> **WORK REQUIRED**: Which lines of the entries below hold the word "stratton"? Report each of them.

> **PROVIDED ENTRIES**:
----
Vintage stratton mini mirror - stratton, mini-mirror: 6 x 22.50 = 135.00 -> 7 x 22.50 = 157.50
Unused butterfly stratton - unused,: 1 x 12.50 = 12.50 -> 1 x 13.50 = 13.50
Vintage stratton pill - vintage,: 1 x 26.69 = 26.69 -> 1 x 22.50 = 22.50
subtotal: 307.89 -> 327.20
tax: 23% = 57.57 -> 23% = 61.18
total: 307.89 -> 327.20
----
> **TASK SOLUTION**:
Vintage stratton mini mirror - stratton, mini-mirror: 6 x 22.50 = 135.00 -> 7 x 22.50 = 157.50
Unused butterfly stratton - unused,: 1 x 12.50 = 12.50 -> 1 x 13.50 = 13.50
Vintage stratton pill - vintage,: 1 x 26.69 = 26.69 -> 1 x 22.50 = 22.50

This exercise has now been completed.